A recent study from a multi-institutional research team introduces CW Networks (CWNs), a message-passing mechanism that produces state-of-the-art outcomes across a variety of molecular datasets while delivering superior expressivity than commonly utilized graph neural networks (GNNs).
GNNs’ expressive power stems primarily from their ability to determine whether two graphs are isomorphic or not. Recent research has revealed that GNNs have difficulty modeling long-range interactions and lack a principled approach to model higher-order structures, limiting their expressive capacity.
The study proposes CW Networks by scholars from the University of Cambridge, Imperial College London & Twitter, UCLA, MPI-MIS, and SJTU & UNSW (CWNs). The new message-passing technique allows for principled modeling of higher-order signals as well as distance compression between nodes.
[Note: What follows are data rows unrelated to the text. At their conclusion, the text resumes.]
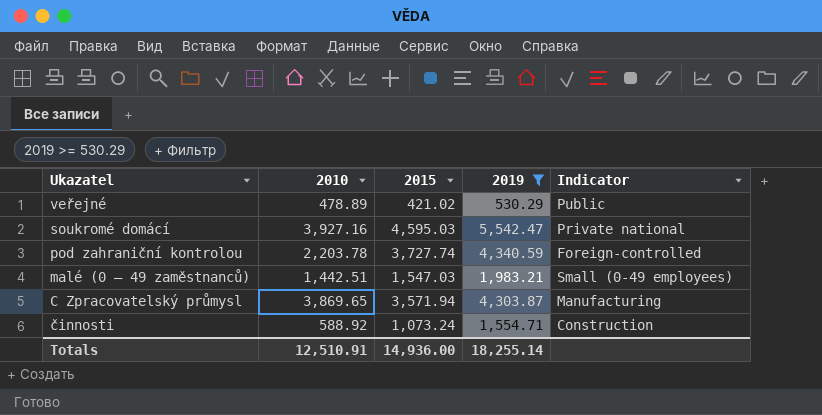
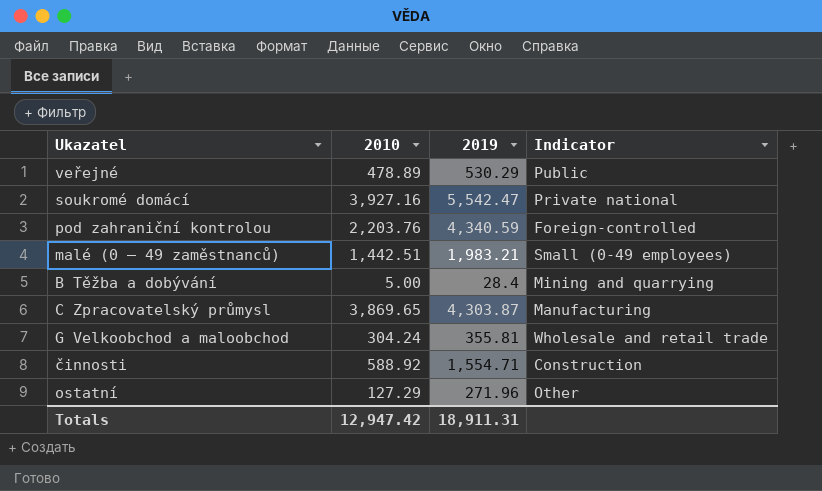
filter: 2019 >= 530.29 -> none
column 2015 | position: 3 -> none
pod zahraniční kontrolou | 2010: 2,203.78 -> 2,203.76
Totals | 2010: 12,510.91 -> 12,947.42
Totals | 2019: 18,255.14 -> 18,911.31

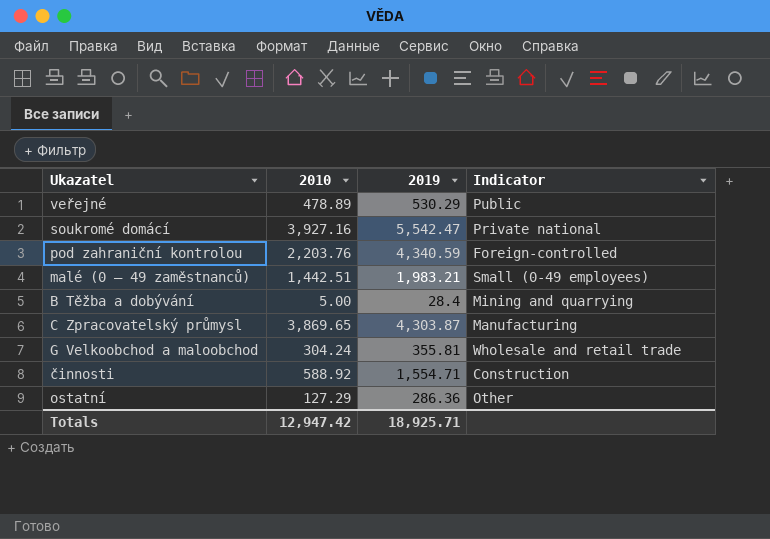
ostatní | 2019: 271.96 -> 286.36
Totals | 2019: 18,911.31 -> 18,925.71

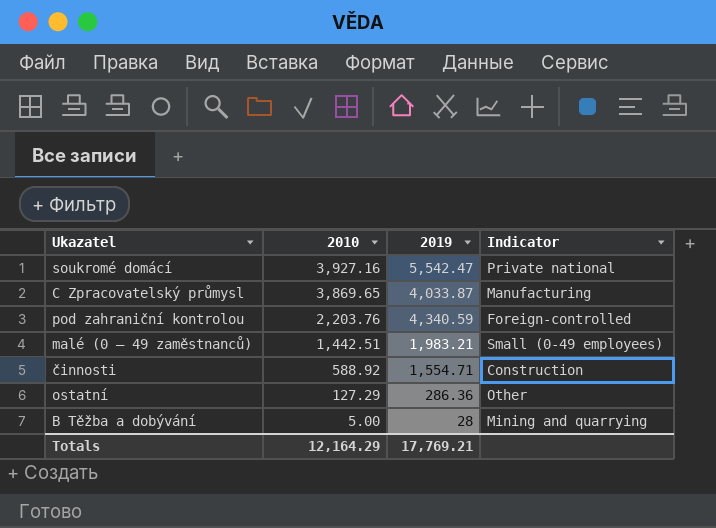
row order: none -> 2010 descending
row veřejné: 478.89 | 530.29 | Public -> none
row G Velkoobchod a maloobchod: 304.24 | 355.81 | Wholesale and retail trade -> none
C Zpracovatelský průmysl | 2019: 4,303.87 -> 4,033.87
B Těžba a dobývání | 2019: 28.4 -> 28
Totals | 2010: 12,947.42 -> 12,164.29
Totals | 2019: 18,925.71 -> 17,769.21

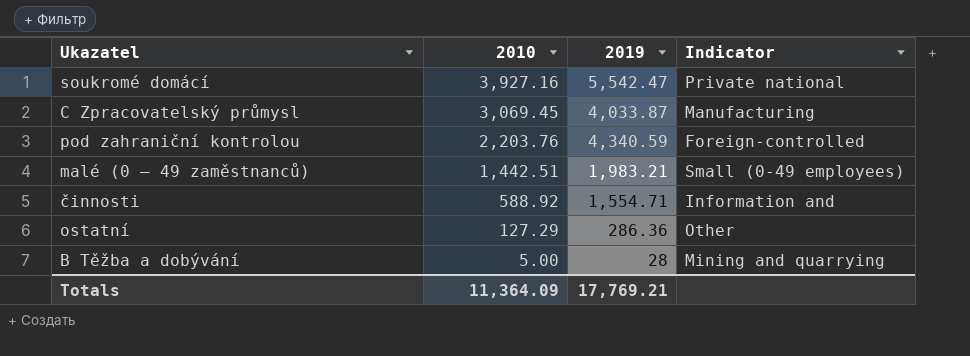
C Zpracovatelský průmysl | 2010: 3,869.65 -> 3,069.45
činnosti | Indicator: Construction -> Information and
Totals | 2010: 12,164.29 -> 11,364.09

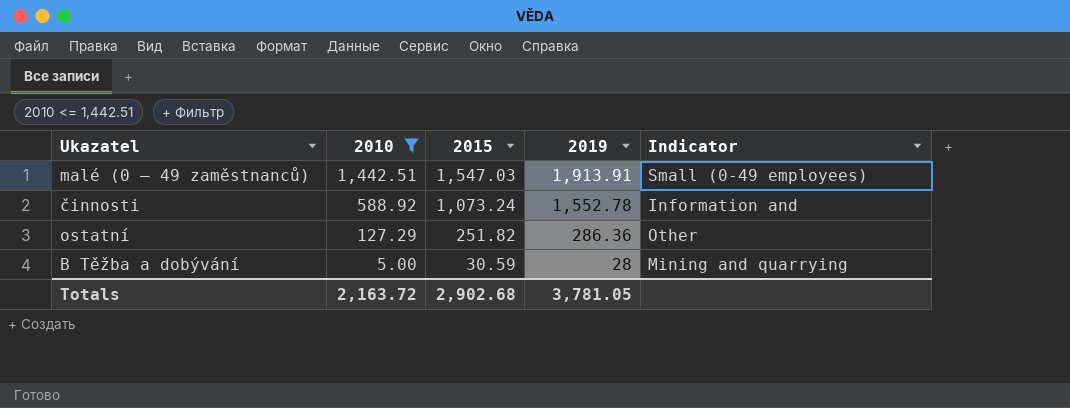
filter: none -> 2010 <= 1,442.51
column 2015 | position: none -> 3
malé (0 – 49 zaměstnanců) | 2019: 1,983.21 -> 1,913.91
činnosti | 2019: 1,554.71 -> 1,552.78
Totals | 2010: 11,364.09 -> 2,163.72
Totals | 2019: 17,769.21 -> 3,781.05

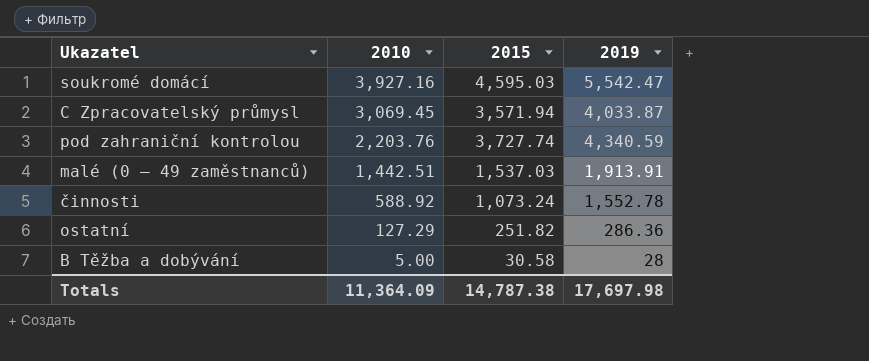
filter: 2010 <= 1,442.51 -> none
column Indicator | position: 5 -> none
malé (0 – 49 zaměstnanců) | 2015: 1,547.03 -> 1,537.03
B Těžba a dobývání | 2015: 30.59 -> 30.58
Totals | 2010: 2,163.72 -> 11,364.09
Totals | 2015: 2,902.68 -> 14,787.38
Totals | 2019: 3,781.05 -> 17,697.98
It works with regular cell complexes and outperforms GNNs in terms of expressive power. (The paper is mentioned at the end of the article)
The graph isomorphism problem is NP-intermediate, and the Weisfeiler-Lehman (WL) test can be used to benchmark the expressive power of today’s GNNs. The team first demonstrates how to convert graphs into higher-dimensional cell complexes; then color refines the resulting cell complexes to make isomorphism evaluation easier.
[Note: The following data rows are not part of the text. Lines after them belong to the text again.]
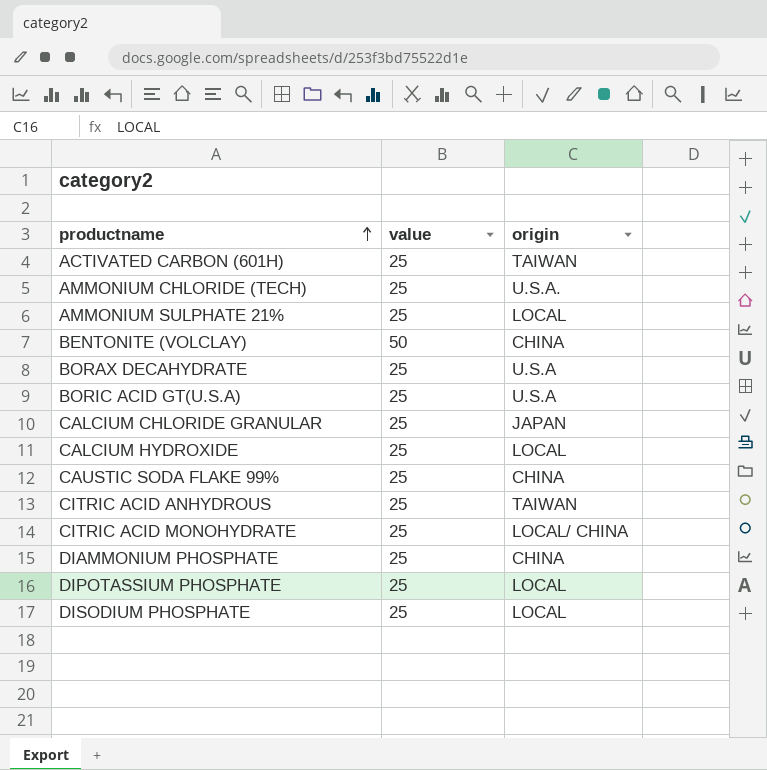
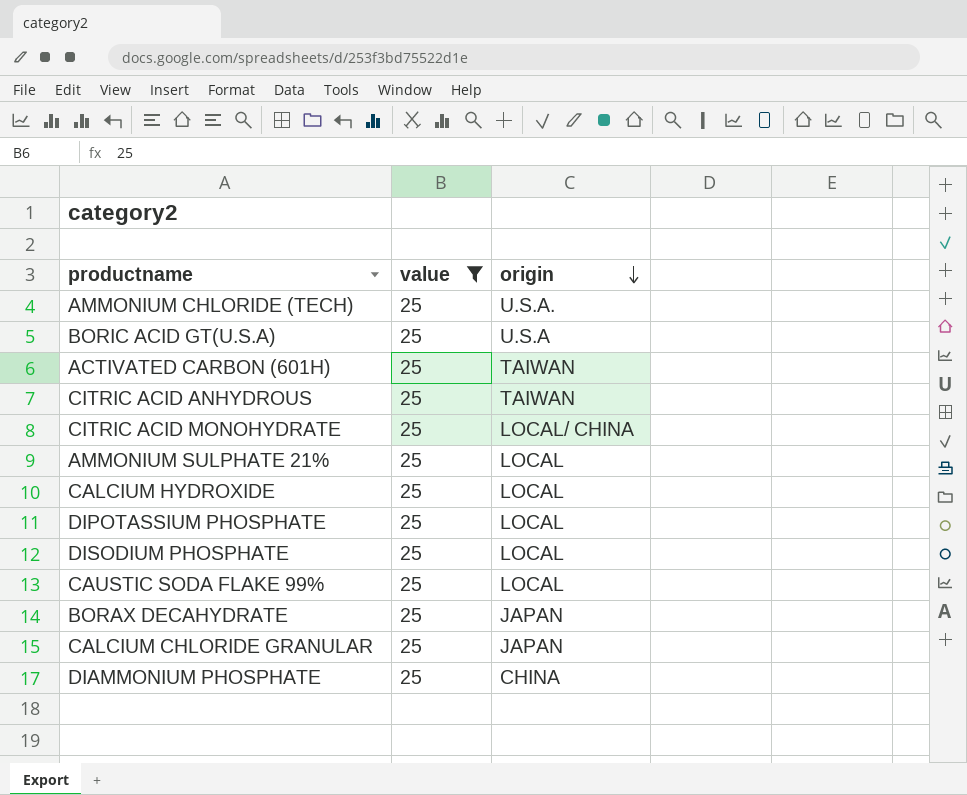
filter: none -> value = 25
row order: productname ascending -> origin descending
CAUSTIC SODA FLAKE 99% | origin: CHINA -> LOCAL
BORAX DECAHYDRATE | origin: U.S.A -> JAPAN

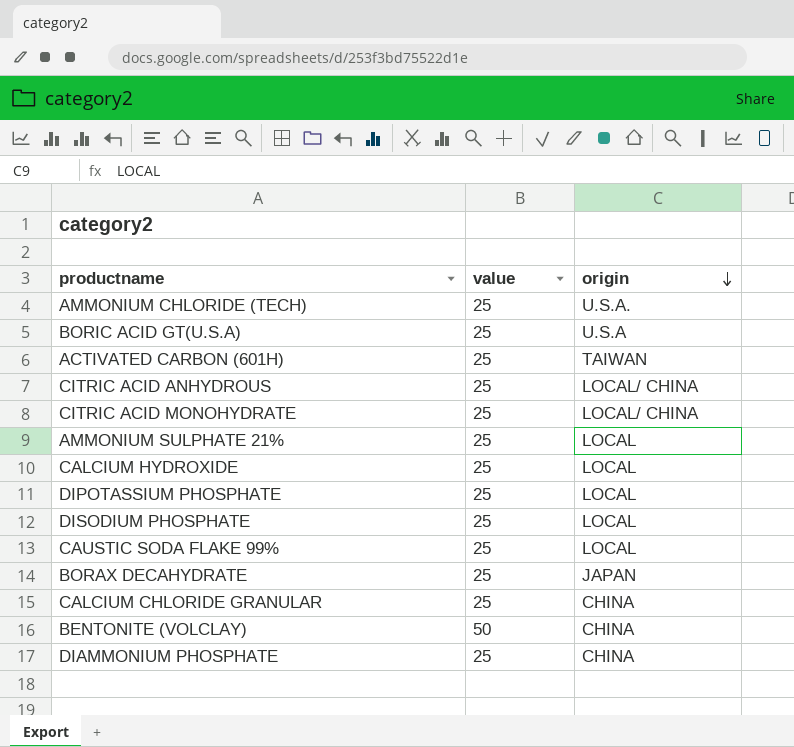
filter: value = 25 -> none
CITRIC ACID ANHYDROUS | origin: TAIWAN -> LOCAL/ CHINA
CALCIUM CHLORIDE GRANULAR | origin: JAPAN -> CHINA

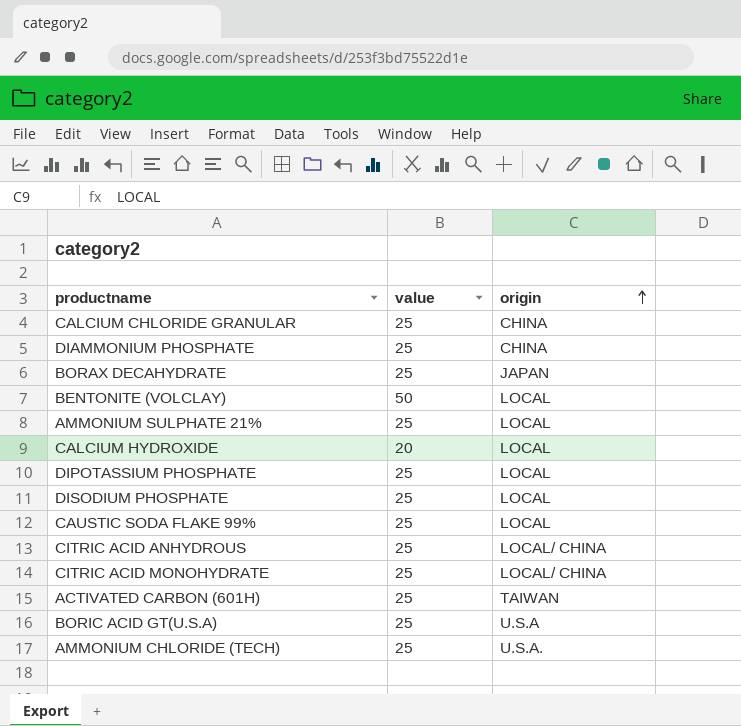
row order: origin descending -> origin ascending
BENTONITE (VOLCLAY) | origin: CHINA -> LOCAL
CALCIUM HYDROXIDE | value: 25 -> 20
Cellular WL (CWL), which generalizes the Simplicial WL and WL tests, was chosen as the team’s color refinement scheme for cell complexes. Three phases comprise the method for a single cell:
- In a regular cell complex, all cells are given the same color at the start.
- Considering the color of a cell at each iteration, the color of the cell at the next iteration is computed by injectively mapping the multi-sets of colors belonging to adjacent cells using a constant HASH function.
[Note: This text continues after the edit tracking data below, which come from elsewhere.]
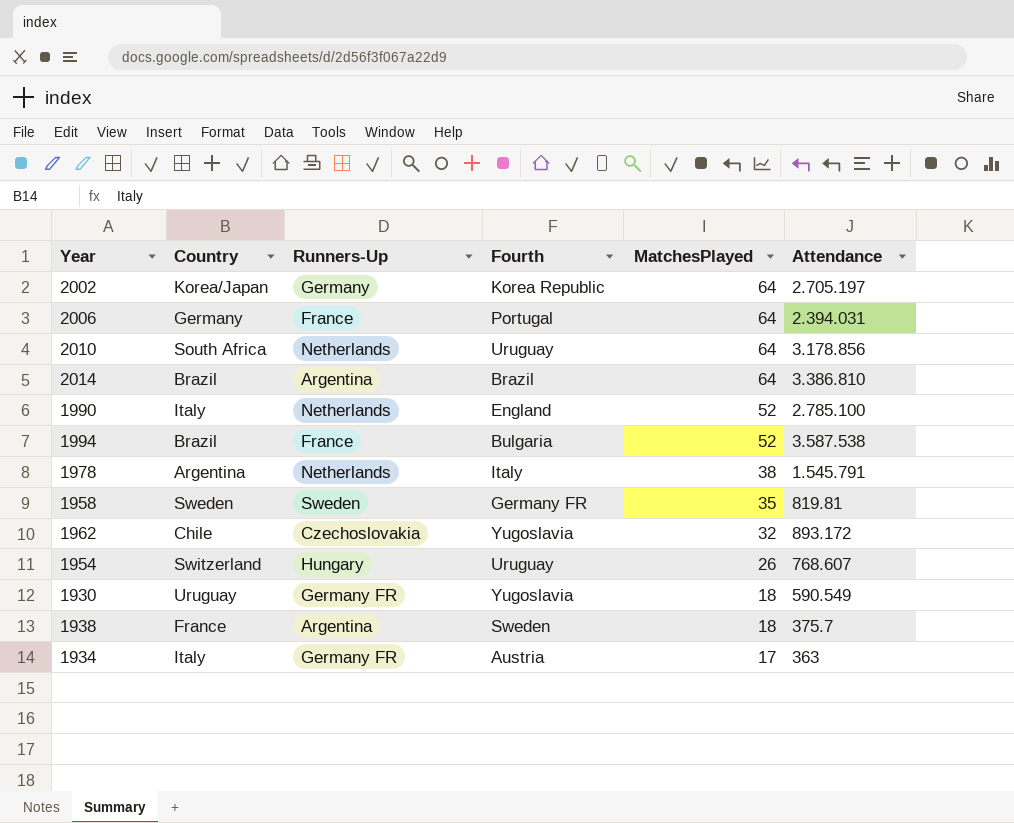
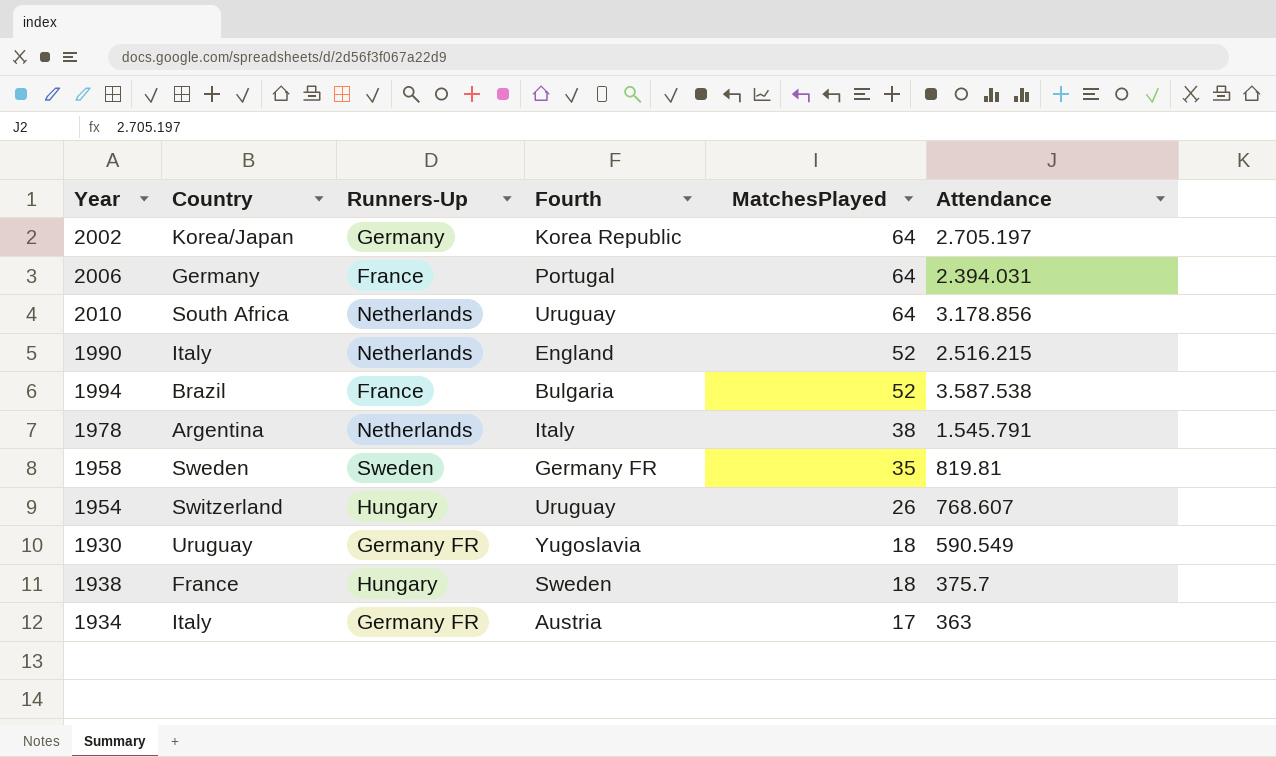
row 2014: Brazil | Argentina | Brazil | 64 | 3.386.810 -> none
row 1962: Chile | Czechoslovakia | Yugoslavia | 32 | 893.172 -> none
1990 | Attendance: 2.785.100 -> 2.516.215
1938 | Runners-Up: Argentina -> Hungary

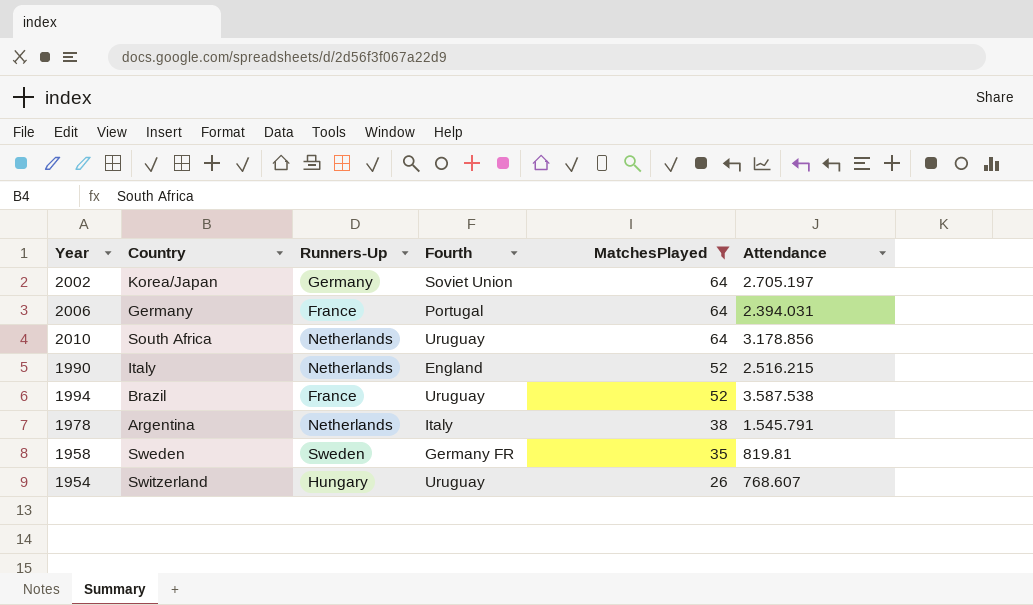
filter: none -> MatchesPlayed >= 26
2002 | Fourth: Korea Republic -> Soviet Union
1994 | Fourth: Bulgaria -> Uruguay

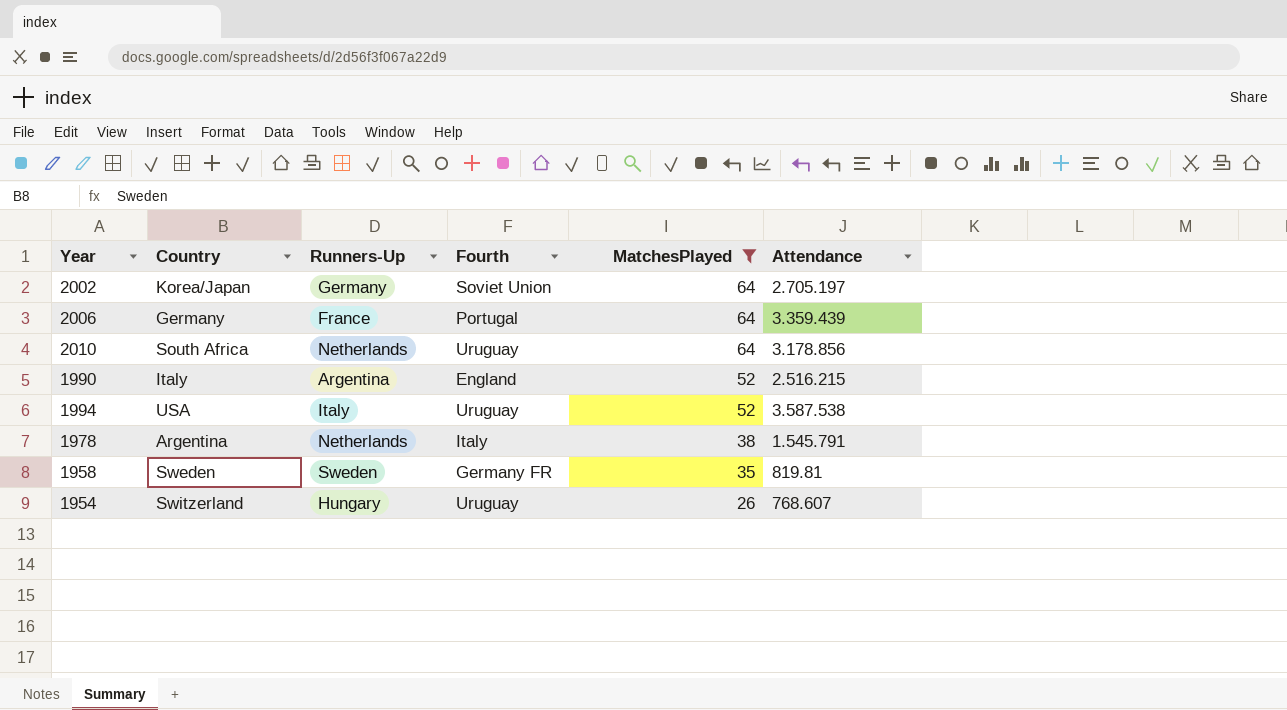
2006 | Attendance: 2.394.031 -> 3.359.439
1990 | Runners-Up: Netherlands -> Argentina
1994 | Country: Brazil -> USA
1994 | Runners-Up: France -> Italy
- The method terminates when a stable coloring is achieved. If the color histograms of two cell complexes differ, the test is called non-isomorphic; otherwise, it is inconclusive.
The researchers also show that CWL applied to cell complexes is more potent than WL applied to starting graphs for a wide range of transformations.
The team goes on to discuss CWNs in more detail, with a focus on molecular graphs. The proposed CWNs’ cells receive two sorts of messages: the first specifies messages from atoms to bonds and bonds to rings, while the second includes messages between atoms connected by a bond and messages between bonds in the same ring. The team first demonstrates that CWNs are roughly equivalent to CWL in terms of power. CWNs can overcome the long-range interaction problems that plague standard GNNs by lowering the overall number of layers required in the presence of long-range node interaction. Furthermore, CWNs can be thought of as a (non-linear) generalization of linear diffusion operators on cell complexes, with a linear computational complexity with respect to the size of the input complex, which is substantially less than GNNs.
The team uses a cell isomorphism network (CIN) model. The model stacks CWN layers with local aggregators as in GIN (Graph isomorphism network). The proposed model was tested on eight TUDataset benchmarks from social networks (IMDB-B, IMDB-M, RDT-B), biology (PROTEINS), and chemistry (i.e., molecules – MUTAG, PTC, NCI1, and NCI109). Its performance was compared with baseline methods.
The result shows that CIN achieved the best mean accuracy on four out of eight datasets and stood second on the others. Experiments reveal that the proposed CW Networks technique may achieve state-of-the-art results on popular large-scale molecular graph datasets and other related tasks, demonstrating its strong message-passing performance on cell complexes.